Screening at the East End Film Festival, Soft Lad is the debut feature from writer/director Leon Lopez. A tale of love, betrayal and deception, Soft Lad compensates for a fairly standard story with strong performances and a director who fully understands his genre, even if he is unwilling to take risks.
The Soft Lad of the title is David, a seventeen-year-old dancer in the midst of a torrid affair with his sister Jane’s husband, Jules. When a once-in-a-lifetime dance opportunity and a new boyfriend, Sam, enter his life, David is ready to leave the affair behind, but Jules’ dark secrets look set to leave everybody’s lives in tatters.
One of the highlights of Soft Lad is the relationship between David and Sam. The chemistry between the two actors is incredibly strong, and their scenes have an easy romantic quality to them. Separate entirely to the seedier aspects of Jules’ story, their relationship develops in a manner reminiscent to Andrew Haigh’s Weekend, and avoids the clichés present elsewhere in the narrative. Ultimately, though the two stories interconnect in a devastating way in the climax, David and Sam’s relationship could have made a beautiful film entirely on its own.
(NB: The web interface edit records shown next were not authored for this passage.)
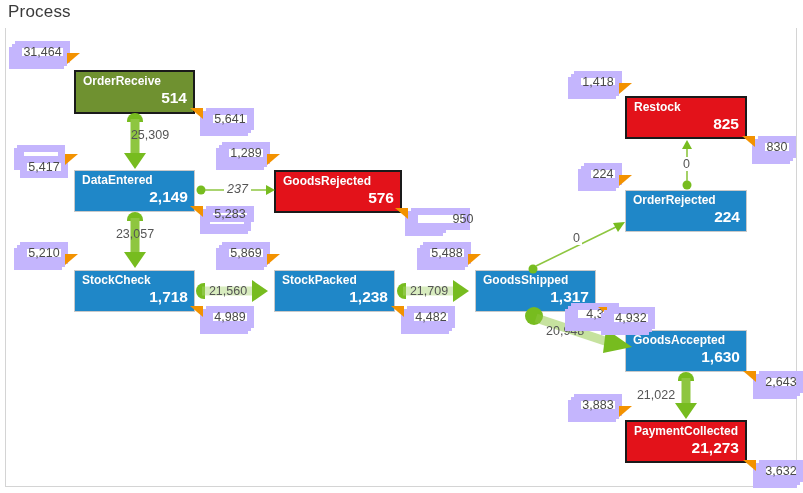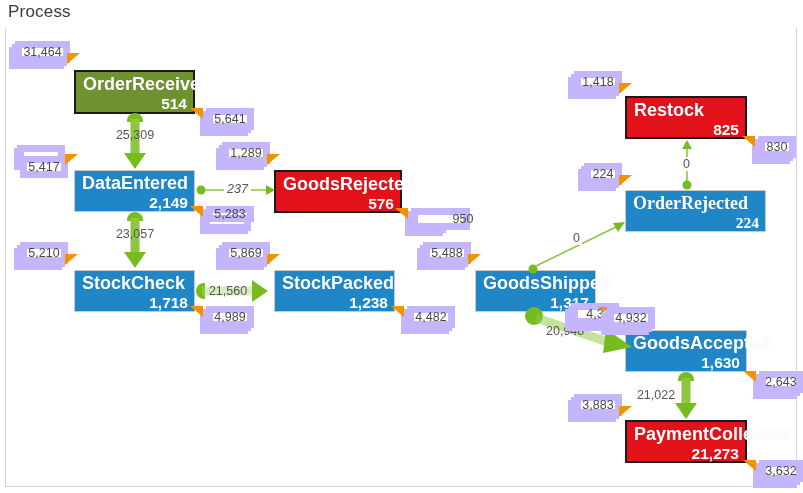--- a/index.html
+++ b/index.html
@@ -28,21 +28,21 @@
   }
 
   
   .node{
     position:absolute;box-sizing:border-box;
     color:#ffffff;
     padding:3px 6px 3px 7px;
     line-height:1.05;
   }
   .node .nm{
-    display:block;font-size:18px;font-weight:bold;text-align:left;
+    display:block;font-size:12px;font-weight:bold;text-align:left;
     text-shadow:0 0 1px rgba(0,0,0,.15);
     white-space:nowrap;
   }
   .node .val{
     display:block;font-size:15.5px;font-weight:bold;text-align:right;
     margin-top:2px;
   }
   .node.blue{background:#1f87c8;border:1px solid #c9c9c9;}
   .node.green{background:#6f9130;border:2px solid #1a1a1a;}
   .node.red{background:#e3121a;border:2px solid #1a1a1a;}
@@ -156,40 +156,40 @@
   <div class="node blue" style="left:475px;top:270px;width:121px;height:42px;">
     <span class="nm">GoodsShipped</span>
     <span class="val">1,317</span>
   </div>
 
   <div class="node red" style="left:625px;top:96px;width:122px;height:43px;">
     <span class="nm">Restock</span>
     <span class="val">825</span>
   </div>
 
-  <div class="node blue" style="left:625px;top:190px;width:141px;height:42px;font-family:Liberation Serif, serif;">
+  <div class="node blue" style="left:625px;top:190px;width:122px;height:42px;">
     <span class="nm">OrderRejected</span>
     <span class="val">224</span>
   </div>
 
   <div class="node blue" style="left:625px;top:330px;width:122px;height:42px;">
     <span class="nm">GoodsAccepted</span>
     <span class="val">1,630</span>
   </div>
 
   <div class="node red" style="left:625px;top:420px;width:122px;height:43px;">
     <span class="nm">PaymentCollected</span>
     <span class="val">21,273</span>
   </div>
 
   <div class="arrow-v" style="left:110px;top:113px;width:50px;height:58px;">
     <div class="cap" style="top:0;"></div>
     <div class="stem" style="top:6px;height:36px;"></div>
     <div class="head" style="top:40px;"></div>
-    <div class="lbl" style="top:15px;">25,309</div>
+    <div class="lbl" style="top:15px;margin-left:15px;">25,309</div>
   </div>
 
   <div class="arrow-v" style="left:110px;top:212px;width:50px;height:58px;">
     <div class="cap" style="top:0;"></div>
     <div class="stem" style="top:6px;height:36px;"></div>
     <div class="head" style="top:40px;"></div>
     <div class="lbl" style="top:15px;">23,057</div>
   </div>
 
   <div class="arrow-v" style="left:661px;top:372px;width:50px;height:48px;">
@@ -199,20 +199,26 @@
     <div class="lbl" style="top:16px;left:-5px;">21,022</div>
   </div>
 
   <div class="arrow-h" style="left:196px;top:278px;width:78px;height:26px;">
     <div class="cap" style="left:0;"></div>
     <div class="stem" style="left:6px;width:50px;opacity:.45;"></div>
     <div class="head" style="left:56px;"></div>
     <div class="lbl" style="left:8px;width:48px;">21,560</div>
   </div>
 
+  <div class="arrow-h" style="left:397px;top:278px;width:78px;height:26px;">
+    <div class="cap" style="left:0;"></div>
+    <div class="stem" style="left:6px;width:50px;opacity:.45;"></div>
+    <div class="head" style="left:56px;"></div>
+    <div class="lbl" style="left:8px;width:48px;">21,709</div>
+  </div>
 
   <div class="thin-arrow" style="left:196px;top:175px;width:80px;height:30px;font-style:italic;">
     <svg width="80" height="30" viewBox="0 0 80 30">
       <circle cx="5" cy="15" r="4.5" fill="#77bc1f"></circle>
       <line x1="9" y1="15" x2="70" y2="15" stroke="#8ec640" stroke-width="1.6"></line>
       <polygon points="70,10 79,15 70,20" fill="#77bc1f"></polygon>
     </svg>
     <div class="thin-lbl" style="left:28px;top:7px;background:#fff;padding:0 3px;">237</div>
   </div>
 

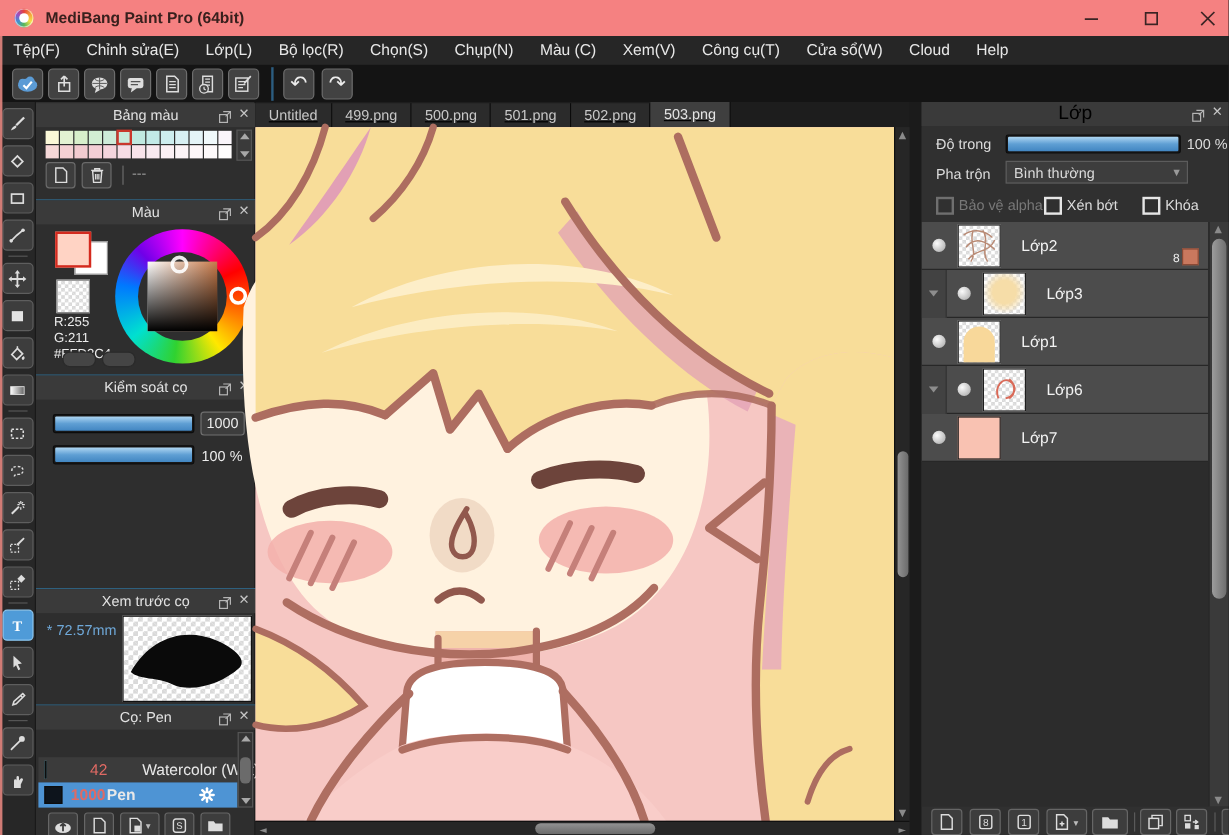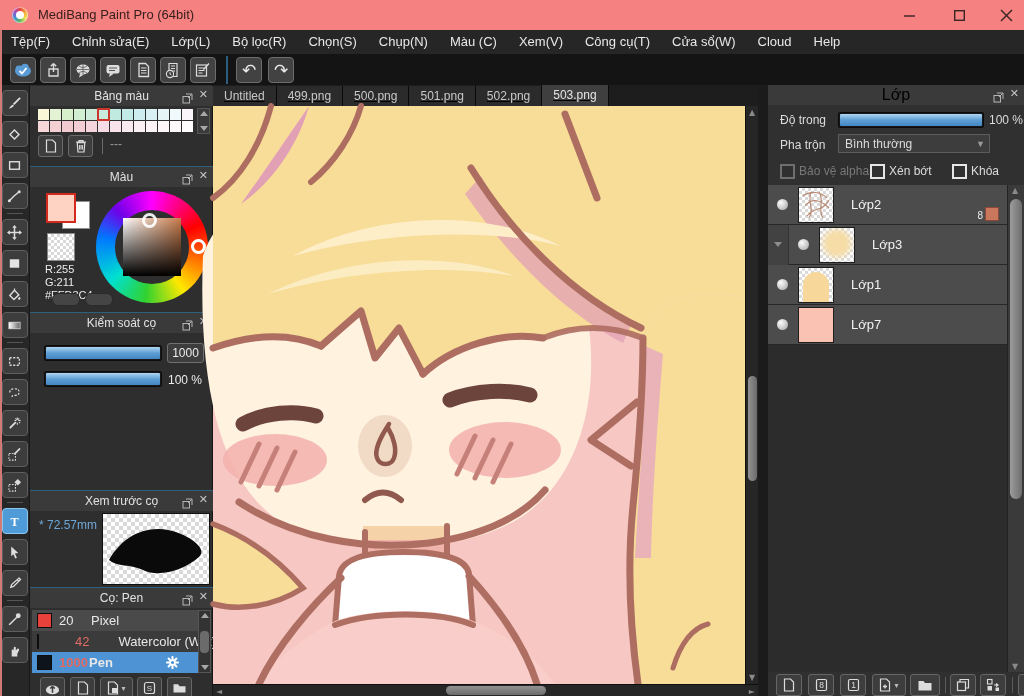--- a/index.html
+++ b/index.html
@@ -6,21 +6,21 @@
   #window{position:relative;width:1024px;height:696px;overflow:hidden;
     font-family:"Liberation Sans","DejaVu Sans",sans-serif;background:#2a2a2a;
     -webkit-font-smoothing:antialiased;}
   .abs{position:absolute;}
   
   #titlebar{left:0;top:0;width:1024px;height:30px;background:#f58181;}
   #appicon{left:12px;top:7px;width:16px;height:16px;border-radius:50%;
     background:conic-gradient(#e8413c,#f5a33a,#f3e04a,#58b85a,#3f8fd4,#9a4fc4,#e8413c);
     box-shadow:inset 0 0 0 1px rgba(255,255,255,.55);}
   #appicon i{position:absolute;left:4px;top:4px;width:8px;height:8px;border-radius:50%;background:#fff;}
-  #wintitle{left:38px;top:0;height:30px;line-height:30px;font-size:13px;color:#38201d;font-weight:normal;}
+  #wintitle{left:38px;top:0;height:30px;line-height:30px;font-size:13px;color:#38201d;font-weight:bold;}
   .winctl{top:0;width:46px;height:30px;display:flex;align-items:center;justify-content:center;}
   .winctl svg{stroke:#3a2424;stroke-width:1.4;fill:none;}
   
   #menubar{left:0;top:30px;width:1024px;height:24px;background:#262626;display:flex;align-items:center;}
   .mitem{padding:0 11px;font-size:13px;color:#e8e8e8;line-height:24px;white-space:nowrap;}
   
   #toolbar{left:0;top:54px;width:1024px;height:31px;background:#141414;border-bottom:1px solid #000;}
   .tbtn{position:absolute;top:3px;width:26px;height:26px;background:#424242;border:1px solid #6d6d6d;
     border-radius:4px;display:flex;align-items:center;justify-content:center;box-sizing:border-box;}
   .tbtn svg{display:block;}
@@ -499,25 +499,20 @@
 
     <div id="brushes" class="panel" style="height:109px;">
       <div class="phead">
         <span class="ptitle">Cọ: Pen</span>
         <span class="pop"><svg width="11" height="11" viewBox="0 0 11 11">
               <rect x="1" y="3.5" width="6.5" height="6.5" fill="none" stroke="#b5b5b5"></rect>
               <path d="M4 1 h6 v6 M9.6 1.4 L6 5" fill="none" stroke="#b5b5b5"></path>
             </svg></span>
         <span class="pclose">✕</span>
       </div>
-      <div class="brow r0">
-        <span class="chip" style="background-color: rgb(232, 65, 60);"></span>
-        <span class="bsize">20</span>
-        <span class="bname">Pixel</span>
-      </div>
       <div class="brow r1">
         <span class="chip" style="background-color: rgb(134, 217, 238);"></span>
         <span class="bsize redtxt">42</span>
         <span class="bname">Watercolor (Wet)</span>
       </div>
       <div class="brow r2">
         <span class="chip" style="background-color: rgb(13, 20, 28);"></span>
         <span class="bsize redtxt" style="width:34px;font-weight:bold;">1000</span>
         <span class="bname" style="font-weight:bold;margin-left:-4px;">Pen</span>
         <span style="position:absolute;right:18px;top:3px;"><svg width="15" height="15" viewBox="0 0 16 16">
@@ -698,20 +693,32 @@
 
       <div class="lrow">
         <span class="eyedot"></span>
         <span class="lthumb checker small th-arch">
             <i></i>
           </span>
         <span class="lname">Lớp1</span>
       </div>
 
 
+      <div class="lrow">
+        <span class="lgutter">
+            <span class="tri down"></span>
+          </span>
+        <span class="eyedot"></span>
+        <span class="lthumb checker small">
+          <svg width="34" height="34" viewBox="0 0 34 34">
+              <path d="M12 24 C8 14 16 6 22 10 C28 14 26 22 18 24 M21 8 C26 12 27 20 21 24" stroke="#d96a58" stroke-width="1.6" fill="none"></path>
+            </svg>
+        </span>
+        <span class="lname">Lớp6</span>
+      </div>
 
 
 
       <div class="lrow">
         <span class="eyedot"></span>
         <span class="lthumb th-solid"></span>
         <span class="lname">Lớp7</span>
       </div>
     </div>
One disappointment of Soft Lad is the fact that, although David is a dancer, we only see him dance as the bookends to the film. This denies us the opportunity to see David express his emotions physically through the motions, which could have been a more effective way of showing rather than telling. Ultimately, though, Soft Lad is a promising debut for Lopez, but one that succeeds mostly because of its fine performances.